------ Records for processing ------
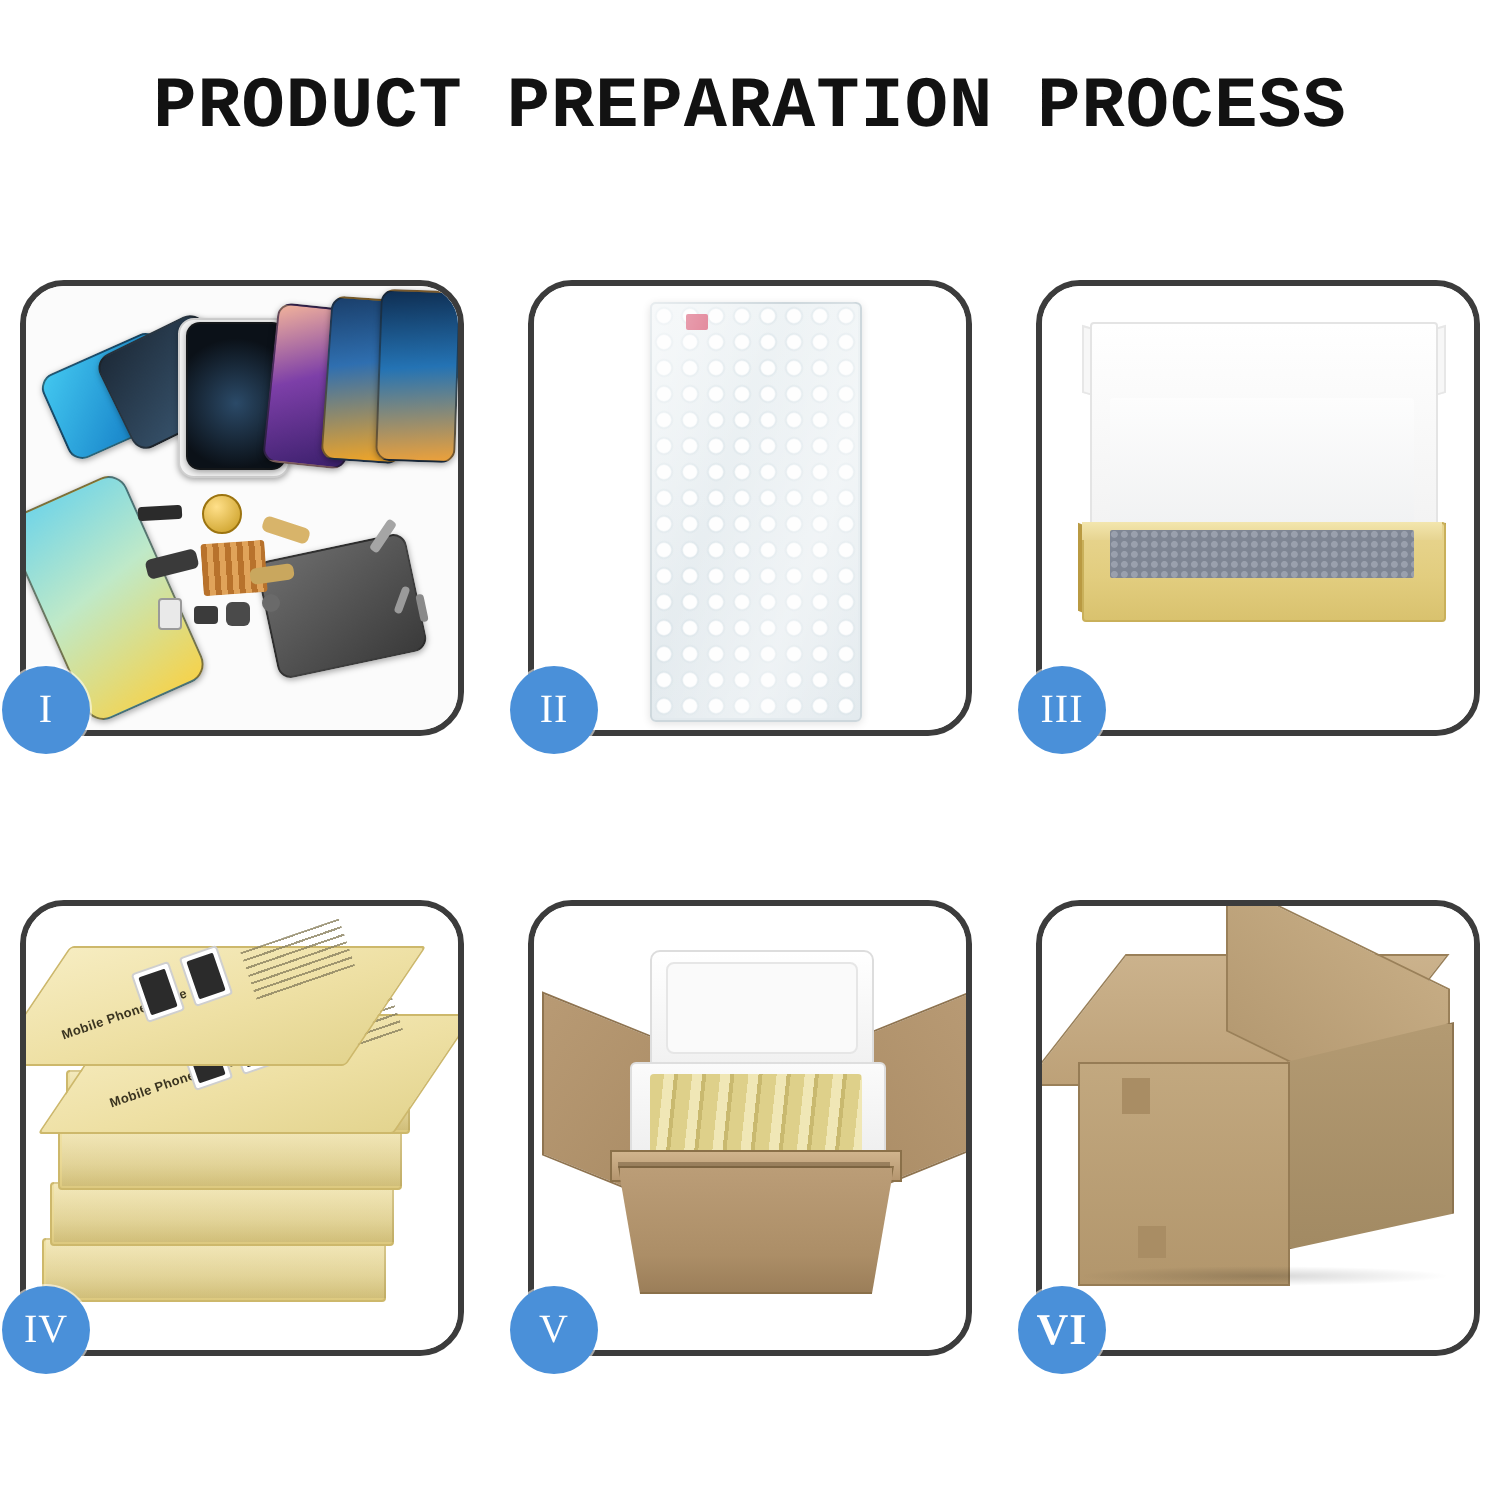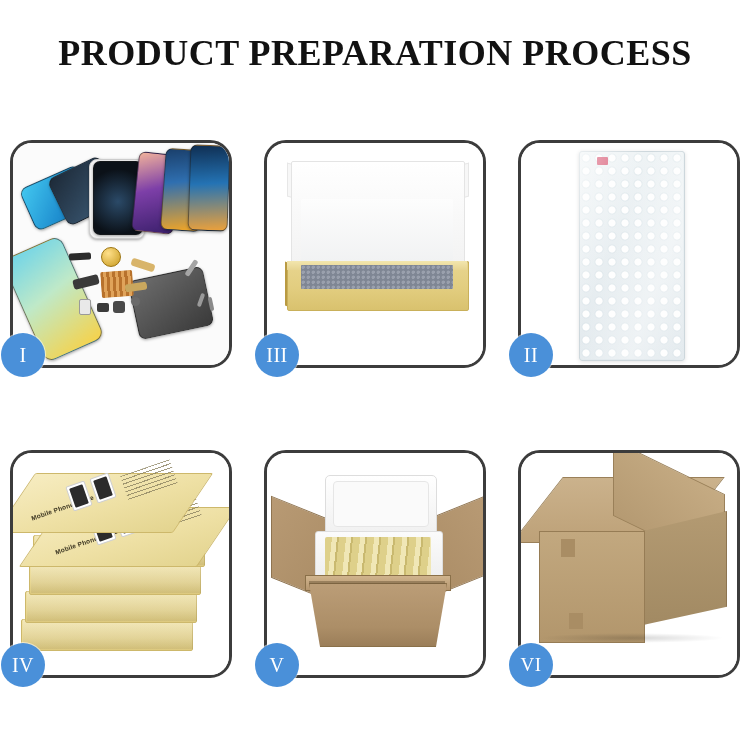"PRODUCT PREPARATION PROCESS" .title { font-family: Liberation Serif, serif -> Liberation Mono, monospace }
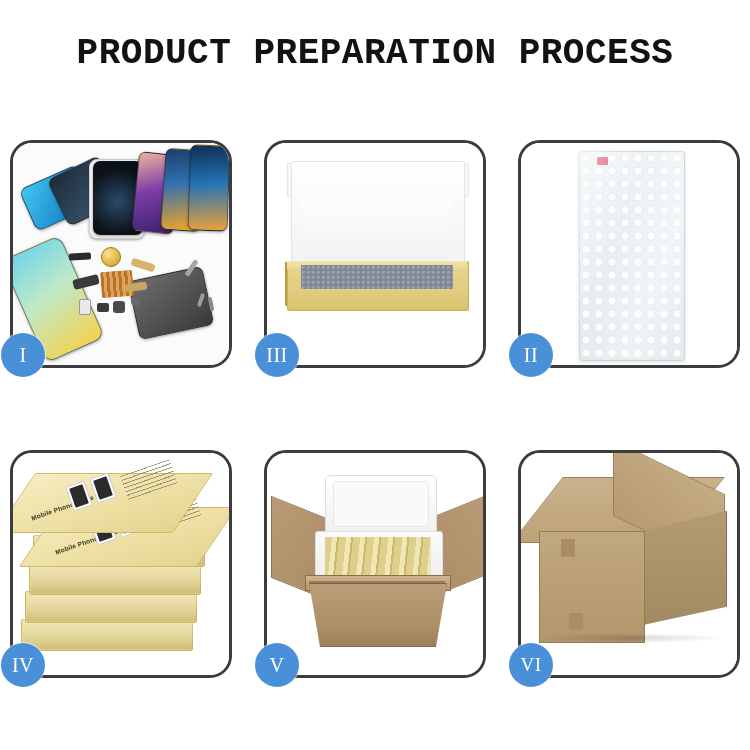"III" div.panel { order: before "II" -> after "II" }
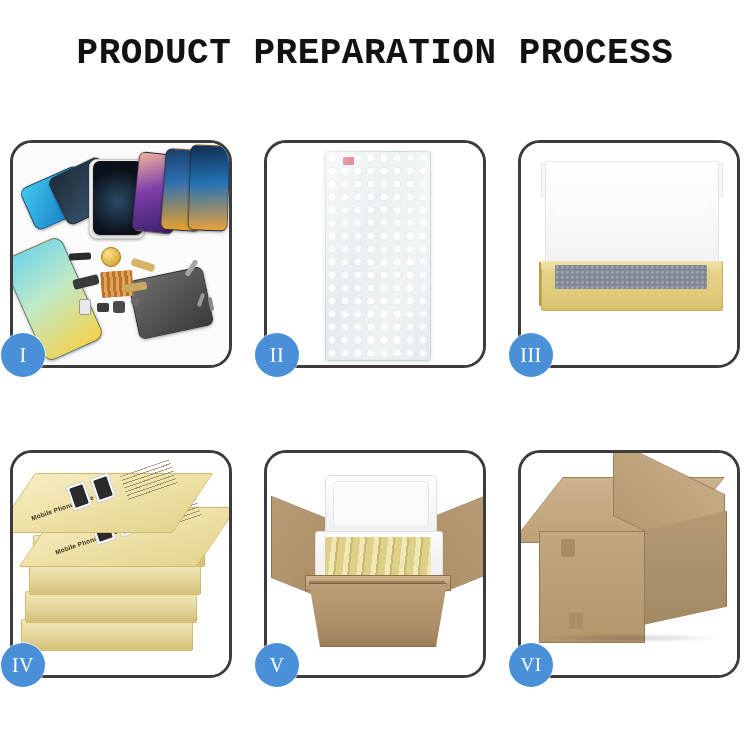"VI" .badge.small { font-size: 19px -> 22px; font-weight: none -> bold }
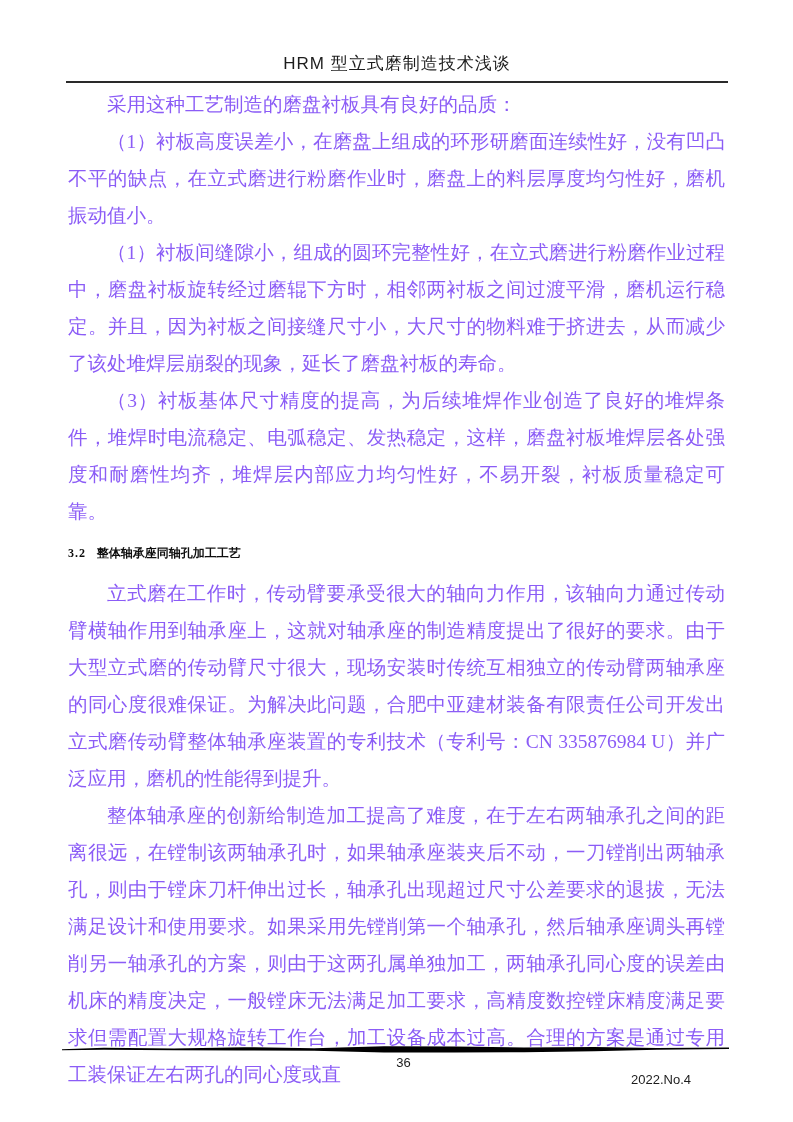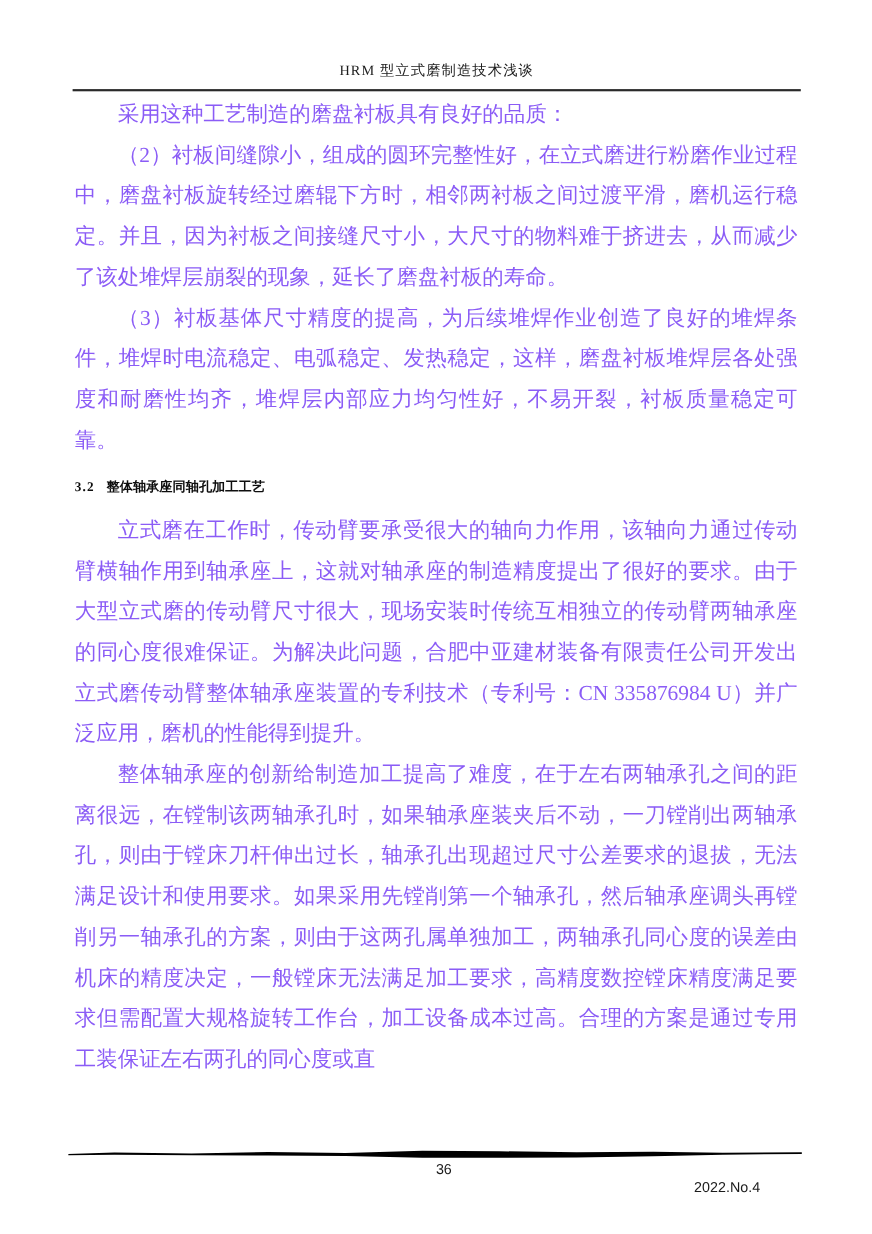"HRM 型立式磨制造技术浅谈" .running-header .header-title { font-family: Liberation Serif, serif -> Liberation Sans, sans-serif; font-size: 13px -> 17px }
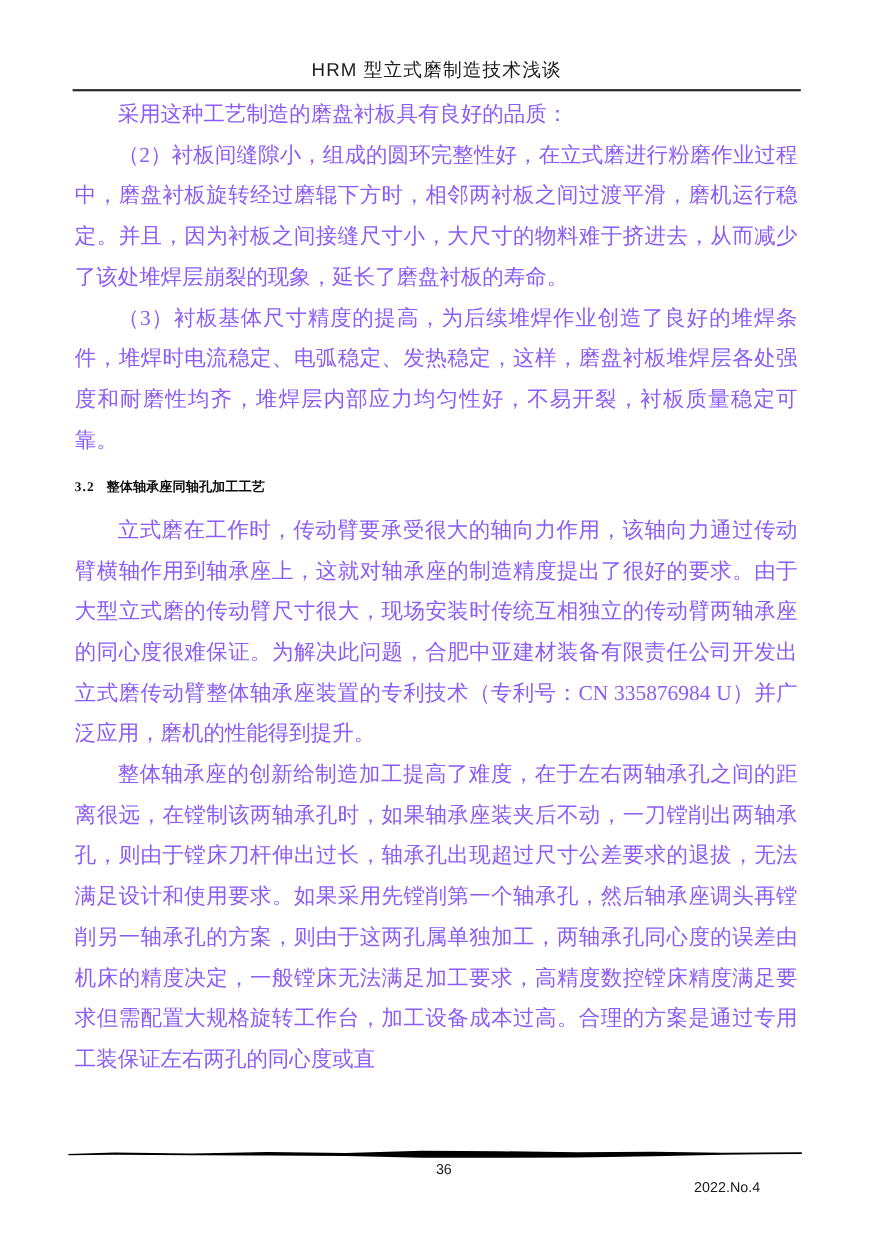"（1）衬板高度误差小，在磨盘上组成的环形研磨面连续性好，没有凹凸不平的缺点，在立" p.para { html: none -> <p>（1）衬板高度误差小，在磨盘上组成的环形研磨面连续性好，没有凹凸不平的缺点，在立式磨进行粉磨作业时，磨盘上的料层厚度均匀性好，磨机振动值小。</p> }
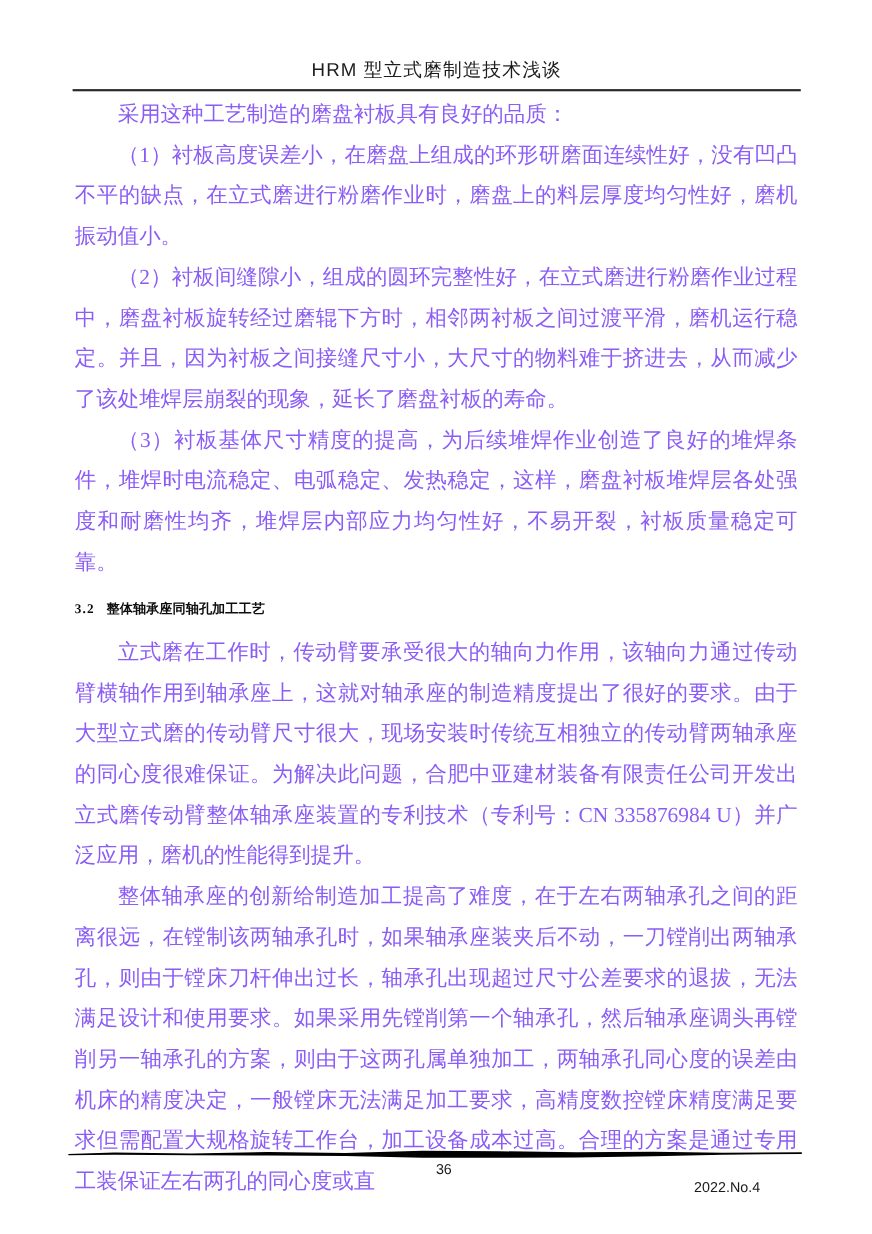"（2）衬板间缝隙小，组成的圆环完整性好，在立式磨进行粉磨作业过程中，磨盘衬板旋转" p.para { text: 2 -> 1 }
------
◆ **What needs to be done**
Starting at the line with "Liberation Sans, sans-serif;" and stopping at the final line of the material, reproduce each line exactly, both ends included. Leave the pictures out.

◆ **Finished task**
"HRM 型立式磨制造技术浅谈" .running-header .header-title { font-family: Liberation Serif, serif -> Liberation Sans, sans-serif; font-size: 13px -> 17px }
"（1）衬板高度误差小，在磨盘上组成的环形研磨面连续性好，没有凹凸不平的缺点，在立" p.para { html: none -> <p>（1）衬板高度误差小，在磨盘上组成的环形研磨面连续性好，没有凹凸不平的缺点，在立式磨进行粉磨作业时，磨盘上的料层厚度均匀性好，磨机振动值小。</p> }
"（2）衬板间缝隙小，组成的圆环完整性好，在立式磨进行粉磨作业过程中，磨盘衬板旋转" p.para { text: 2 -> 1 }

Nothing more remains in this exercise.